In contrast, when both of the acidic saline (pH 4.0) injections were delivered into the right lateral gastrocnemius muscle, 6 of the 12 animals (50%) developed mechanical hyperalgesia (Fig. 1, Table 1). Repeated measures ANOVA indicated a highly significant main effect of time (F3,15=11.291, p<0.001). Post-hoc analysis revealed that withdrawal thresholds did not change following the first injection (right: p=1.000; left: p= 0.795), however, a significant decrease was seen 24 hrs after the second injection (right: p<0.001; left: p<0.001). Neither the main effect of side (F1,5=2.851, p=0.152) nor the side * time interaction (F3,15=2.999, p=0.064) were statistically significant. Similar to saline treated animals, baseline withdrawal thresholds immediately prior to each injection were not different (right: p= 0.085; left: p= 0.974). Together, these data show that two injections of acidic saline targeted at the same location in the right lateral gastrocnemius muscle produces bilateral hyperalgesia as reported by others (Nielsen et al., 2004; Sluka et al., 2001).

Relocation of the 1st (priming) acidic saline injection to the right medial gastrocnemius also produced mechanical hyperalgesia (Fig. 2, Table 1; main effect of time, F3,21=29.239, p<0.001). Mechanical withdrawal thresholds did not change after the 1st injection (right: p=0.999; left: p=0.809) whereas a significant decrease in thresholds occurred 24 hours after the second injection (right: p< 0.001; left: p< 0.001). A significant effect of side (F1,7=7.264, p=0.031) was observed in this group of animals which was present prior to the first injection and remained throughout the testing period (side × time interaction effect: F3,21=1.716, p=0.194). Baseline withdrawal thresholds were also higher prior to the 2nd injection (right: p= 0.021; left: p< 0.001).

Figure 2
Plantar mechanical withdrawal thresholds in rats receiving intramuscular injections of acidic saline (pH 4.0) in the indicated gastrocnemius muscles on Day 0 and Day 5. Significant decreases in right (R) and left (L) withdrawal thresholds were observed ...

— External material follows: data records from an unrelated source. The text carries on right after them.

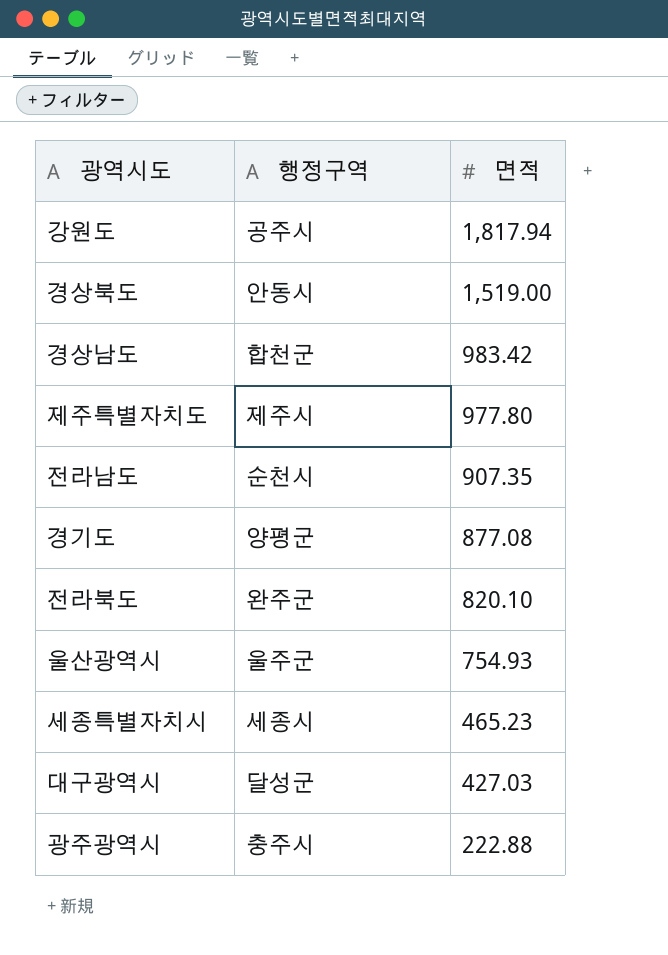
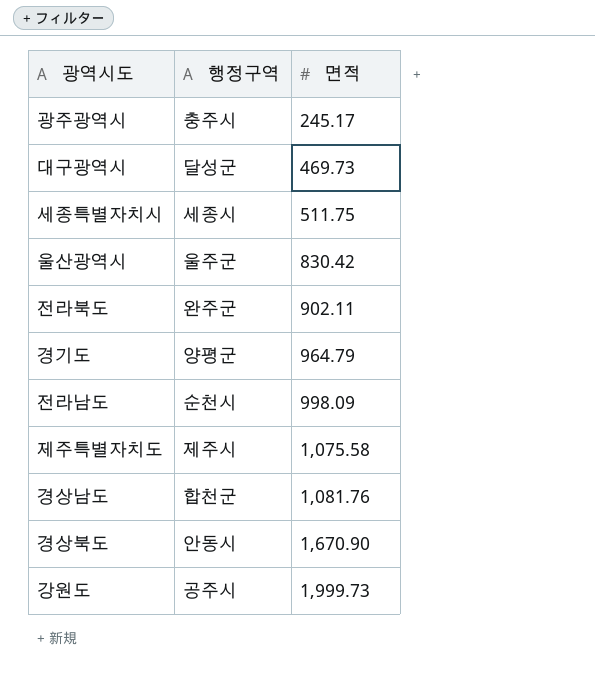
row order: 면적 descending -> 면적 ascending
광주광역시 | 면적: 222.88 -> 245.17
대구광역시 | 면적: 427.03 -> 469.73
세종특별자치시 | 면적: 465.23 -> 511.75
울산광역시 | 면적: 754.93 -> 830.42
전라북도 | 면적: 820.10 -> 902.11
경기도 | 면적: 877.08 -> 964.79
전라남도 | 면적: 907.35 -> 998.09
제주특별자치도 | 면적: 977.80 -> 1,075.58
경상남도 | 면적: 983.42 -> 1,081.76
경상북도 | 면적: 1,519.00 -> 1,670.90
강원도 | 면적: 1,817.94 -> 1,999.73

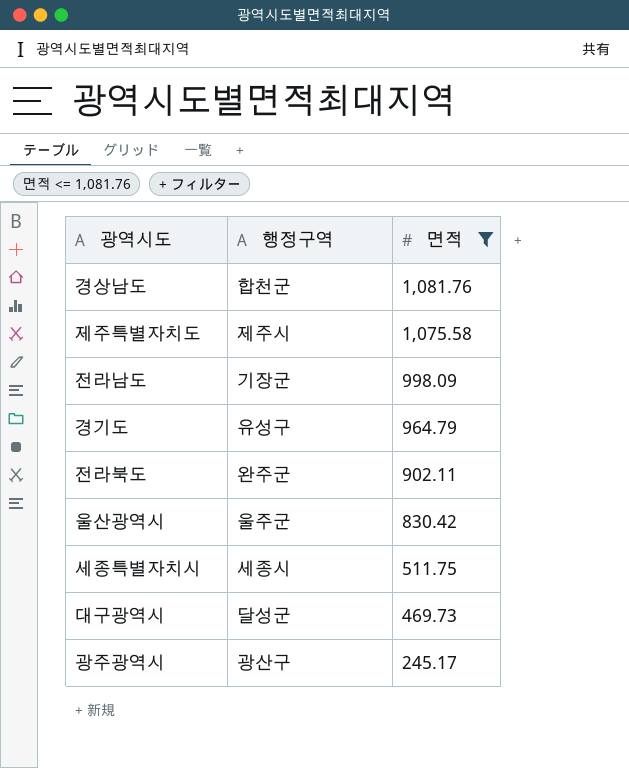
filter: none -> 면적 <= 1,081.76
row order: 면적 ascending -> 면적 descending
전라남도 | 행정구역: 순천시 -> 기장군
경기도 | 행정구역: 양평군 -> 유성구
광주광역시 | 행정구역: 충주시 -> 광산구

Moving the priming injection to the contralateral side (left lateral gastrocnemius) still permitted the development of mechanical hyperalgesia which was indistinguishable from that seen in other groups (Fig. 2, Table 1; main effect of time, F3,15=55.157, p<0.001). Baseline mechanical withdrawal thresholds prior to injections were similar (right: p=0.143; left: p=1.000) and withdrawal thresholds did not change after the first injection (right: p=0.626; left: p=0.950). However, a significant decrease in withdrawal thresholds was seen bilaterally after the second injection (right: p< 0.001; left: p< 0.001). A significant effect of side (F1,5=16.331, p= 0.001) was present with no side * time interaction (F3,15=1.539, p=0.245).

The remaining group within this experimental block received an ip injection of LPS as the priming signal. The standard inducing stimulus of acidic saline (pH 4.0) was then administered to the right lateral gastrocnemius muscle the following day. Although the response rate was low (Table 1), mechanical withdrawal thresholds were reduced 24 hours after the inducing injection (p=0.048) indicating the development of hyperalgesia. Importantly, withdrawal thresholds were not reduced 24 hours after the LPS injection (prior to the inducing injection; p=0.126) indicating that LPS-induced hyperalgesia was not present.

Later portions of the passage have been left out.